No ano em que a fotografia faz 175 anos, a corrida aos megapixels parece ter terminado e agora as marcas avançam com outro tipo de propostas. Desde logo, a par das novidades, todos os fabricantes atualizaram as suas gamas de produtos e exibem nos standes os mesmos modelos, mas mais rápidos, com mais resolução e mais versatilidade. 

As máquinas com design retro ou vintage, acessíveis tanto a profissionais como ao consumidor em geral, são uma tendência para ficar. O revivalismo fez também sair do baú a velhinha polaroid, com vários modelos a recorrerem a uma tecnologia que permite partilhar imagens em tempo real, mas à moda antiga: em papel.
O passado está de volta. As máquinas vintage são uma tendência que veio para ficar.
O passado está de volta. As máquinas vintage são uma tendência que veio para ficar.
Modelos equipados com a tecnologia polaroid, acessíveis ao consumidor em geral, trazem descontração e divertimento.
Modelos equipados com a tecnologia polaroid, acessíveis ao consumidor em geral, trazem descontração e divertimento.
Os consumidores procuram cada vez mais imprimir e as marcas apercebem-se de que deixou de ser coisa do passado. Quiosques e máquinas de impressão, embora não sejam uma novidade, continuam pesos pesados que as marcas trazem à feira.

A conectividade também se mantém em alta, para responder à necessidade de partilha de imagens nas redes sociais. Todos os segmentos de máquinas, direcionadas para amadores ou mesmo para profissionais, incluem ligações sem fios, como Wi-fi ou NFC.

Há dois anos, a Sony atirou uma pedra ao charco com o lançamento da RX1, uma compacta dotada de sensor full frame. A concorrência não quis ficar atrás e as principais marcas trouxeram modelos com sensores de grandes dimensões (por exemplo, uma polegada ou APS-C).


A chamada light field photography, uma tecnologia que já não é nova, volta a estar na ribalta. Ao captar a luz e a sua direção, permite fazer imagens em três dimensões e focar depois de tirar a fotografia. Se no passado a qualidade não convencia, este é hoje um dos pontos fortes da Photokina. 

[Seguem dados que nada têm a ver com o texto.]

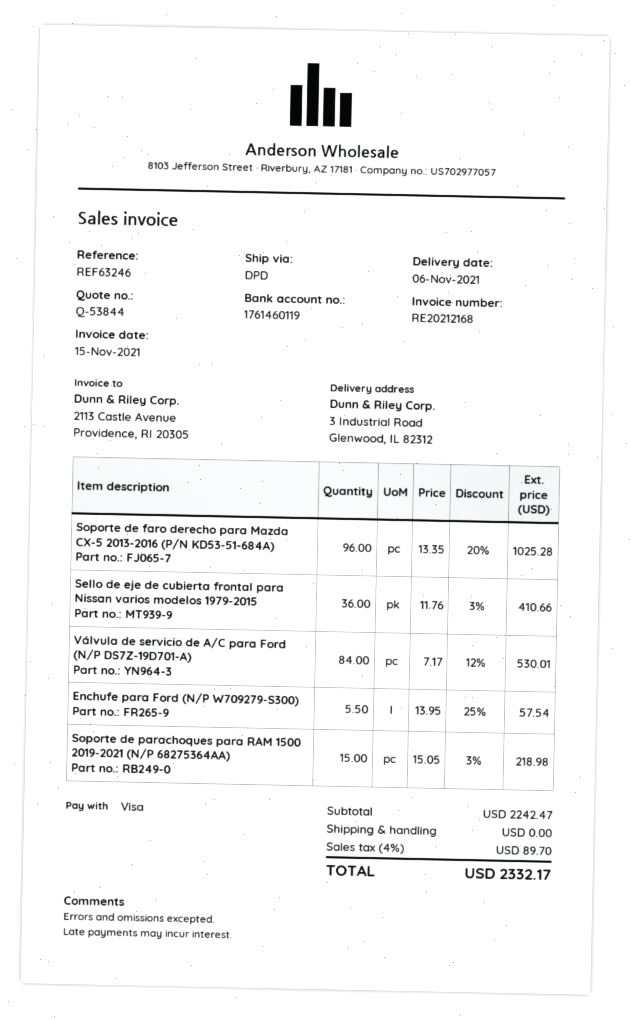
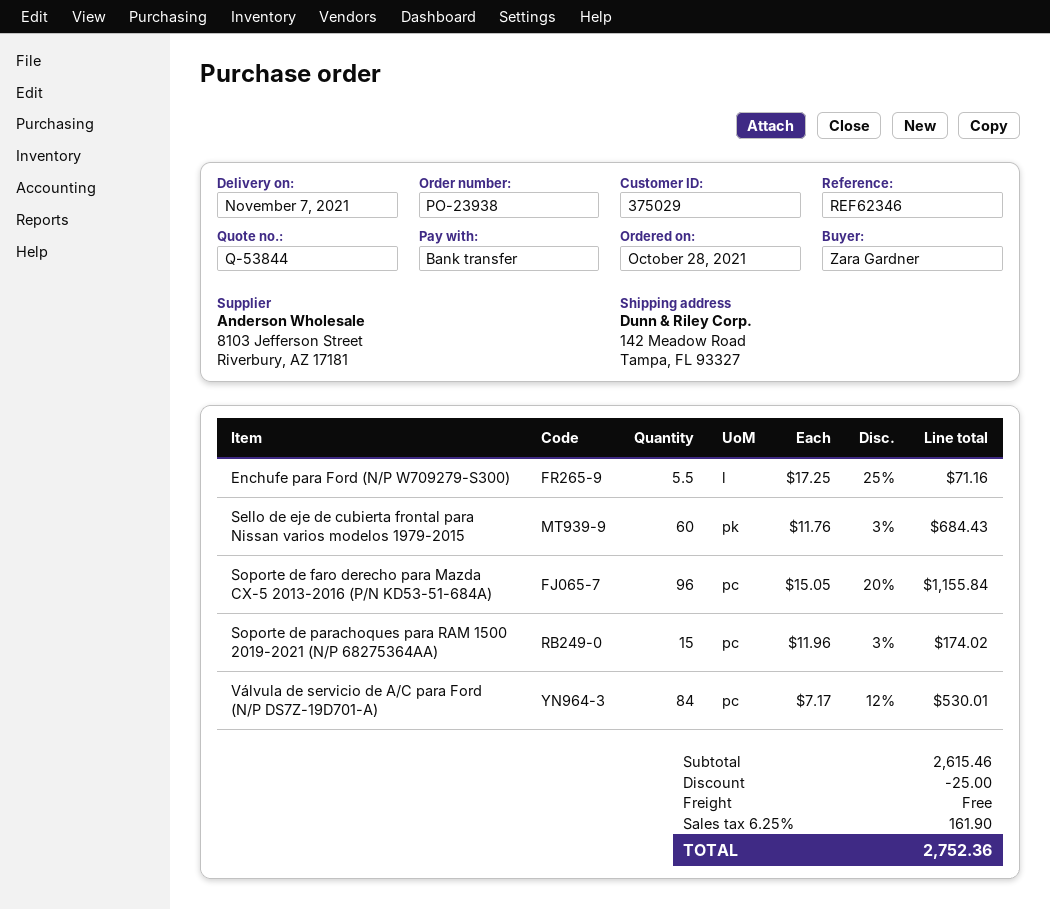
delivery date: 2021-11-06 -> 2021-11-07
reference: REF63246 -> REF62346
payment method: Visa -> bank transfer
ship to: 3 Industrial Road, Glenwood, IL 82312 -> 142 Meadow Road, Tampa, FL 93327
Soporte de faro derecho para Mazda CX-5 2013-2016 (P/N KD53-51-684A): 96 x 13.35 - 20% = 1025.28 -> 96 x 15.05 - 20% = 1155.84
Sello de eje de cubierta frontal para Nissan varios modelos 1979-2015: 36 x 11.76 - 3% = 410.66 -> 60 x 11.76 - 3% = 684.43
Enchufe para Ford (N/P W709279-S300): 5.5 x 13.95 - 25% = 57.54 -> 5.5 x 17.25 - 25% = 71.16
Soporte de parachoques para RAM 1500 2019-2021 (N/P 68275364AA): 15 x 15.05 - 3% = 218.98 -> 15 x 11.96 - 3% = 174.02
subtotal: 2242.47 -> 2615.46
discount: none -> 25.00
tax: 4% = 89.70 -> 6.25% = 161.90
total: 2332.17 -> 2752.36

No vídeo, a palavra de ordem é o 4K (ultra HD) ou, por outras palavras, os fabricantes oferecem neste momento quatro vezes mais definição do que a alta resolução que se conhecia. Já existem bastantes televisões a reproduzir o 4K, mas ainda não havia muitos equipamentos capazes de gravar nesta resolução. Imagens mais nítidas e realistas ficam na retina dos visitantes.

Algumas máquinas fazem vídeo em 4K, com uma resolução quatro vezes superior à alta definição.
Algumas máquinas fazem vídeo em 4K, com uma resolução quatro vezes superior à alta definição.
Propostas digitais lúdicas transformam a Photokina num certame com interesse para todo o tipo de públicos.
Propostas digitais lúdicas transformam a Photokina num certame com interesse para todo o tipo de públicos.